Excerpts from a dataset

____________

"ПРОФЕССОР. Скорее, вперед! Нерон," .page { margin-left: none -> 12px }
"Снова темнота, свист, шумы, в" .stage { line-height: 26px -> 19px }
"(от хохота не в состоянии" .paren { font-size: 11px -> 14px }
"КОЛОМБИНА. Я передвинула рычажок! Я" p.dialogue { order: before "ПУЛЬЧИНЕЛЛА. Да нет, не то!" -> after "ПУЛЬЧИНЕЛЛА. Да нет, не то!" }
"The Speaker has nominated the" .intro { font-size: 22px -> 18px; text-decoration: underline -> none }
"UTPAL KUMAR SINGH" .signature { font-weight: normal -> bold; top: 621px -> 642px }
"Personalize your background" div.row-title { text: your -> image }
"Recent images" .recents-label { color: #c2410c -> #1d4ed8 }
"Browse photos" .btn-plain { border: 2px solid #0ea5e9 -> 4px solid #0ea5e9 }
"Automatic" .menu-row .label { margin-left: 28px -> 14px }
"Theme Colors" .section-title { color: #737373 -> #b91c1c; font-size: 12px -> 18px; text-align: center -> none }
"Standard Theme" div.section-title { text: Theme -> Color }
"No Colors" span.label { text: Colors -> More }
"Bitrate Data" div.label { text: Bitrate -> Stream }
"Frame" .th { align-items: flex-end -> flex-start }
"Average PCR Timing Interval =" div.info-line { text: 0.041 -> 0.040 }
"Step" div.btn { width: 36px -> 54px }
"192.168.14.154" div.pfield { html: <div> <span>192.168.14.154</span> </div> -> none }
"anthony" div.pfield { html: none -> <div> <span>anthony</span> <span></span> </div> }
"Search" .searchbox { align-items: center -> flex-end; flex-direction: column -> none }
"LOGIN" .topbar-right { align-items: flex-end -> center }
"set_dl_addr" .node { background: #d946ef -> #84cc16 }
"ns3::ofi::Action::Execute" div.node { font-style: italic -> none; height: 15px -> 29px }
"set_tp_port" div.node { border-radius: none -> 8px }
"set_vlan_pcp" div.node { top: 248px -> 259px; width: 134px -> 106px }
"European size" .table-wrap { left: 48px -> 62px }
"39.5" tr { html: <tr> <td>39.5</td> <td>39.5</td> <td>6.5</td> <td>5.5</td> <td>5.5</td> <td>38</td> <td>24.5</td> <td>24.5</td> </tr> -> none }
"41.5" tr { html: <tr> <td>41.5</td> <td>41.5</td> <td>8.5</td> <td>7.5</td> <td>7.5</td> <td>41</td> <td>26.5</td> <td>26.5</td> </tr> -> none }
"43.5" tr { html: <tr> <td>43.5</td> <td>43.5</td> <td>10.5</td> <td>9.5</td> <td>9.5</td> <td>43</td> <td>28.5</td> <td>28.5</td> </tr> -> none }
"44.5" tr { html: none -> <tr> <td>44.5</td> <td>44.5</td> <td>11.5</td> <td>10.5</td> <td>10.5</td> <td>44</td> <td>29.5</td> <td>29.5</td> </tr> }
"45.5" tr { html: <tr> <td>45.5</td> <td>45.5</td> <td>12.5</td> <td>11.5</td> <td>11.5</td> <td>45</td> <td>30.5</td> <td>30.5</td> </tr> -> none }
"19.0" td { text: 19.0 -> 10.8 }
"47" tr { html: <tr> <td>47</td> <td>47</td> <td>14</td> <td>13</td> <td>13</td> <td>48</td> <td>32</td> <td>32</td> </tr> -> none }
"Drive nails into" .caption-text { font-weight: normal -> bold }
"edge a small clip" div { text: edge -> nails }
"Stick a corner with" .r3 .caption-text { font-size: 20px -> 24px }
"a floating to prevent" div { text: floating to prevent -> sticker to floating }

____________

Find the string "height" in the records, then copy each line where it occurs.

## The answer
"Снова темнота, свист, шумы, в" .stage { line-height: 26px -> 19px }
"ns3::ofi::Action::Execute" div.node { font-style: italic -> none; height: 15px -> 29px }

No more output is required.